Record set section start
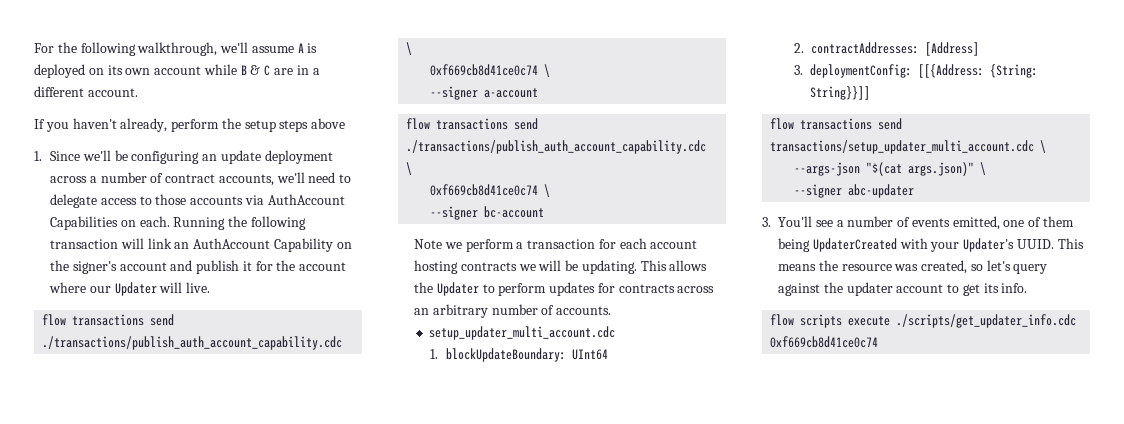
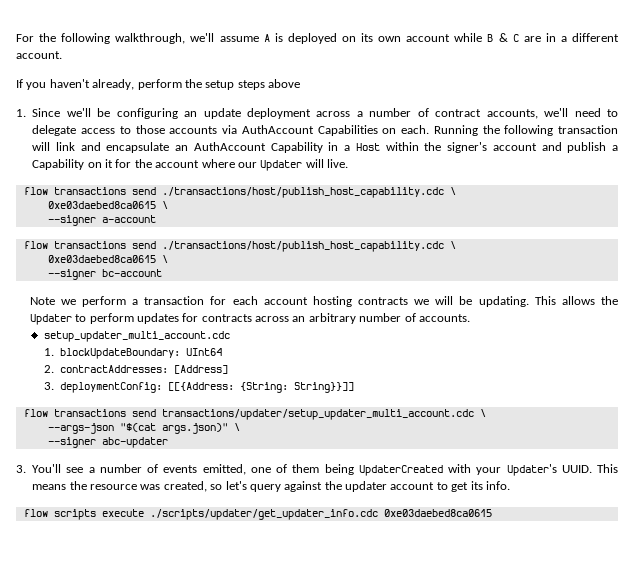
- Running the following transaction will link an AuthAccount Capability on the signer's account and publish it for the account where our Updater will live.
- flow transactions send ./transactions/publish_auth_account_capability.cdc \
- 0xf669cb8d41ce0c74 \
+ Running the following transaction will link and encapsulate an AuthAccount Capability in a Host within the signer's account and publish a Capability on it for the account where our Updater will live.
+ flow transactions send ./transactions/host/publish_host_capability.cdc \
+ 0xe03daebed8ca0615 \
  --signer a-account
- flow transactions send ./transactions/publish_auth_account_capability.cdc \
- 0xf669cb8d41ce0c74 \
+ flow transactions send ./transactions/host/publish_host_capability.cdc \
+ 0xe03daebed8ca0615 \
- flow transactions send transactions/setup_updater_multi_account.cdc \
+ flow transactions send transactions/updater/setup_updater_multi_account.cdc \
- flow scripts execute ./scripts/get_updater_info.cdc 0xf669cb8d41ce0c74
+ flow scripts execute ./scripts/updater/get_updater_info.cdc 0xe03daebed8ca0615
Record set section end
[Exercise objective]: Output only the lines from the one containing "- flow scripts" through the end of the material, please, exactly as they appear.

[Result of this exercise]:
- flow scripts execute ./scripts/get_updater_info.cdc 0xf669cb8d41ce0c74
+ flow scripts execute ./scripts/updater/get_updater_info.cdc 0xe03daebed8ca0615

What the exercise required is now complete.